Reputation: 582
I have a set of numbers for a given set of attributes:
red = 4
blue = 0
orange = 2
purple = 1
I need to calculate the distribution percentage. Meaning, how diverse is the selection? Is it 20% diverse? Is it 100% diverse (meaning an even distribution of say 4,4,4,4)?
I'm trying to create a sexy percentage that approaches 100% the more the individual values average to the same value, and a lower value the more they get lopsided.
Has anyone done this?
Here is the PHP conversion of the below example. For some reason it's not producing 1.0 with a 4,4,4,4 example.
$arrayChoices = array(4,4,4,4);
foreach($arrayChoices as $p)
$sum += $p;
print "sum: ".$sum."<br>";
$pArray = array();
foreach($arrayChoices as $rec)
{
print "p vector value: ".$rec." ".$rec / $sum."\n<br>";
array_push($pArray,$rec / $sum);
}
$total = 0;
foreach($pArray as $p)
if($p > 0)
$total = $total - $p*log($p,2);
print "total = $total <br>";
print round($total / log(count($pArray),2) *100);
Thanks in advance!
Upvotes: 1
Views: 417
Reputation: 19855
One possibility would be to base your measure on entropy. The uniform distribution has maximum entropy, so you could create a measure as follows:
1) Convert your vector of counts to P
, a vector of proportions
(probabilities).
2) Calculate the entropy function H(P)
for your vector of
probabilities P
.
3) Calculate the entropy function H(U)
for a vector of equal
probabilities which has the same length as P
. (This turns out
to be H(U) = -log(1.0 / length(P))
, so you don't actually
need to create U
as a vector.)
4) Your diversity measure would be 100 * H(P) / H(U)
.
Any set of equal counts yields a diversity of 100. When I applied this to your (4, 0, 2, 1) case, the diversity was 68.94. Any vector with all but one element having counts of 0 has diversity 0.
ADDENDUM
Now with source code! I implemented this in Ruby.
def relative_entropy(v)
# Sum all the values in the vector v, convert to decimal
# so we won't have integer division below...
sum = v.inject(:+).to_f
# Divide each value in v by sum, store in new array p
pvals = v.map{|value| value / sum}
# Build a running total by calculating the entropy contribution for
# each p. Entropy is zero if p is zero, in which case total is unchanged.
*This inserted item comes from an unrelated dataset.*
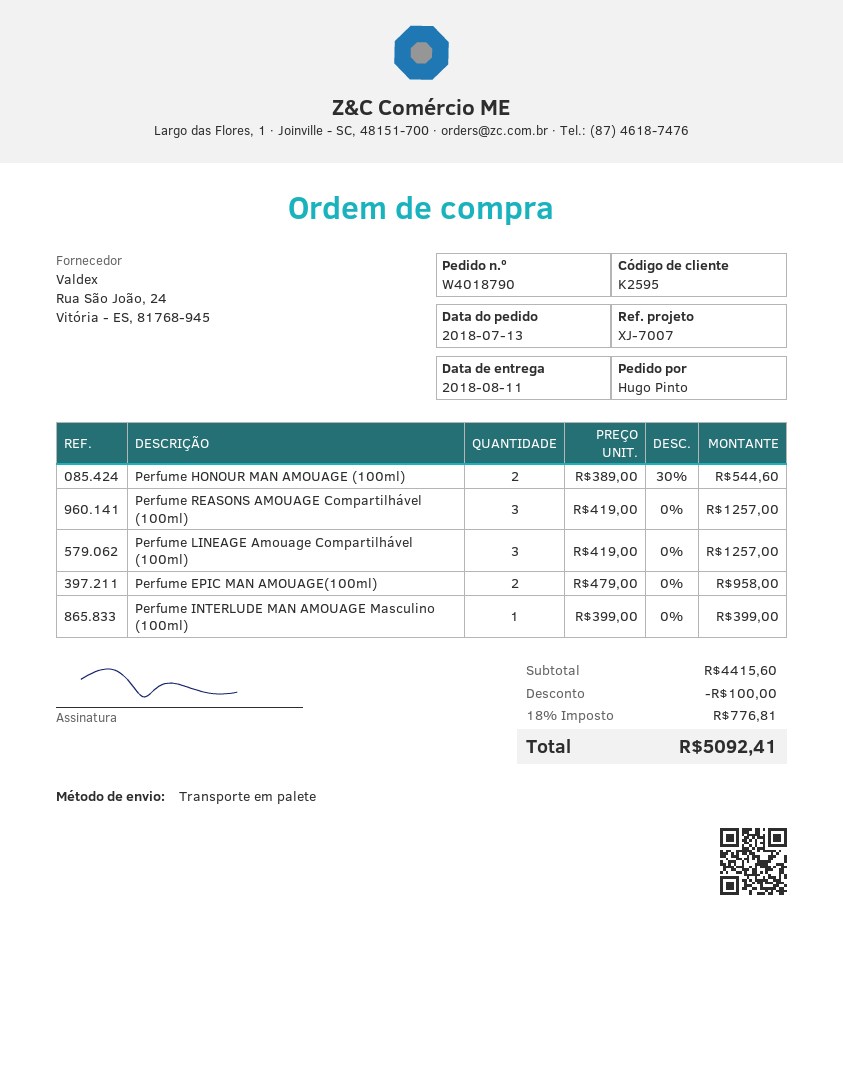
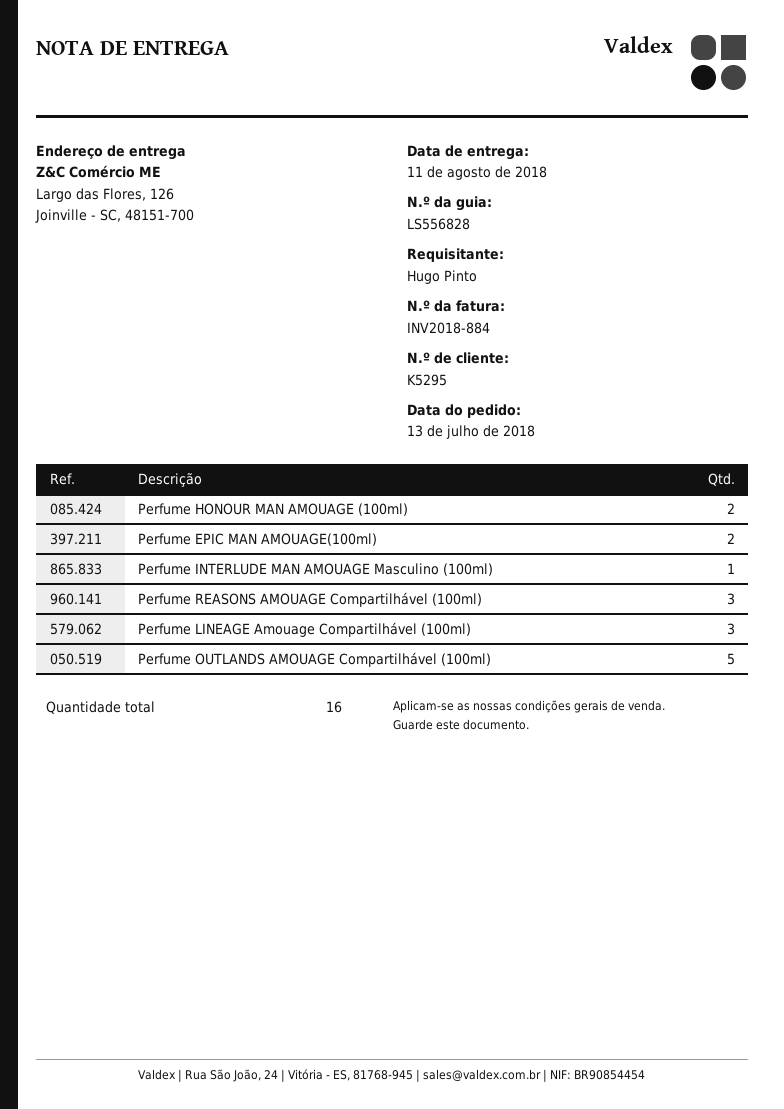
customer number: K2595 -> K5295
Perfume OUTLANDS AMOUAGE Compartilhável (100ml): none -> 5

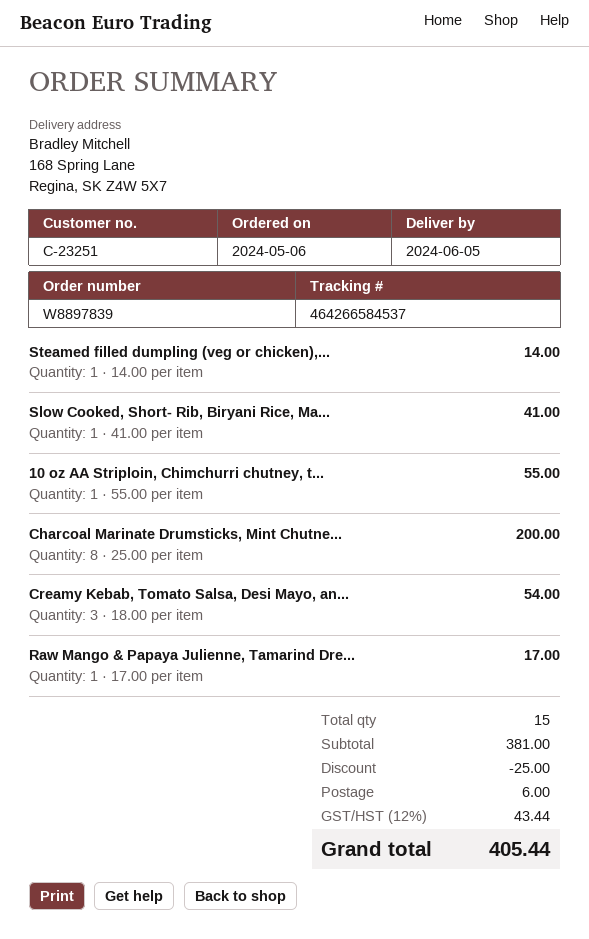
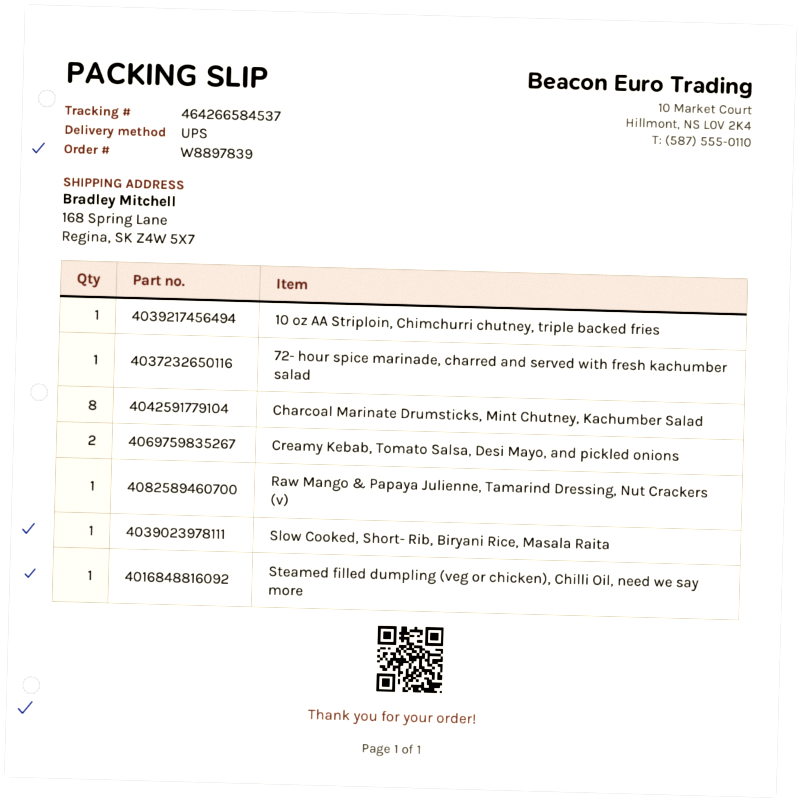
Creamy Kebab, Tomato Salsa, Desi Mayo, an...: 3 -> 2
72- hour spice marinade, charred and served with fresh kachumber salad: none -> 1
# Finally, scale by the entropy equivalent of all proportions being equal.
pvals.inject(0){|total,p| p > 0 ? (total - p*Math.log2(p)) : total} / Math.log2(pvals.length)
end
# Scale these by 100 to turn into a percentage-like measure
relative_entropy([4,4,4,4]) # => 1.0
relative_entropy([4,0,2,1]) # => 0.6893917467430877
relative_entropy([16,0,0,0]) # => 0.0
Upvotes: 1
Reputation: 1637
A simple, if rather naive, scheme is to sum the absolute differences between your observations and a perfectly uniform distribution
red = abs(4 - 7/4) = 9/4
blue = abs(0 - 7/4) = 7/4
orange = abs(2 - 7/4) = 1/4
purple = abs(1 - 7/4) = 3/4
for a total of 5.
A perfectly even spread will have a score of zero which you must map to 100%.
Assuming you have n
items in c
categories, a perfectly uneven spread will have a score of
(c-1)*n/c + 1*(n-n/c) = 2*(n-n/c)
which you should map to 0%. For a score d
, you might use the linear transformation
100% * (1 - d / (2*(n-n/c)))
For your example this would result in
100% * (1 - 5 / (2*(7-7/4))) = 100% * (1 - 10/21) ~ 52%
Better yet (although more complicated) is the Kolmogorov–Smirnov statistic with which you can make mathematically rigorous statements about the probability that a set of observations have some given underlying probability distribution.
Upvotes: 2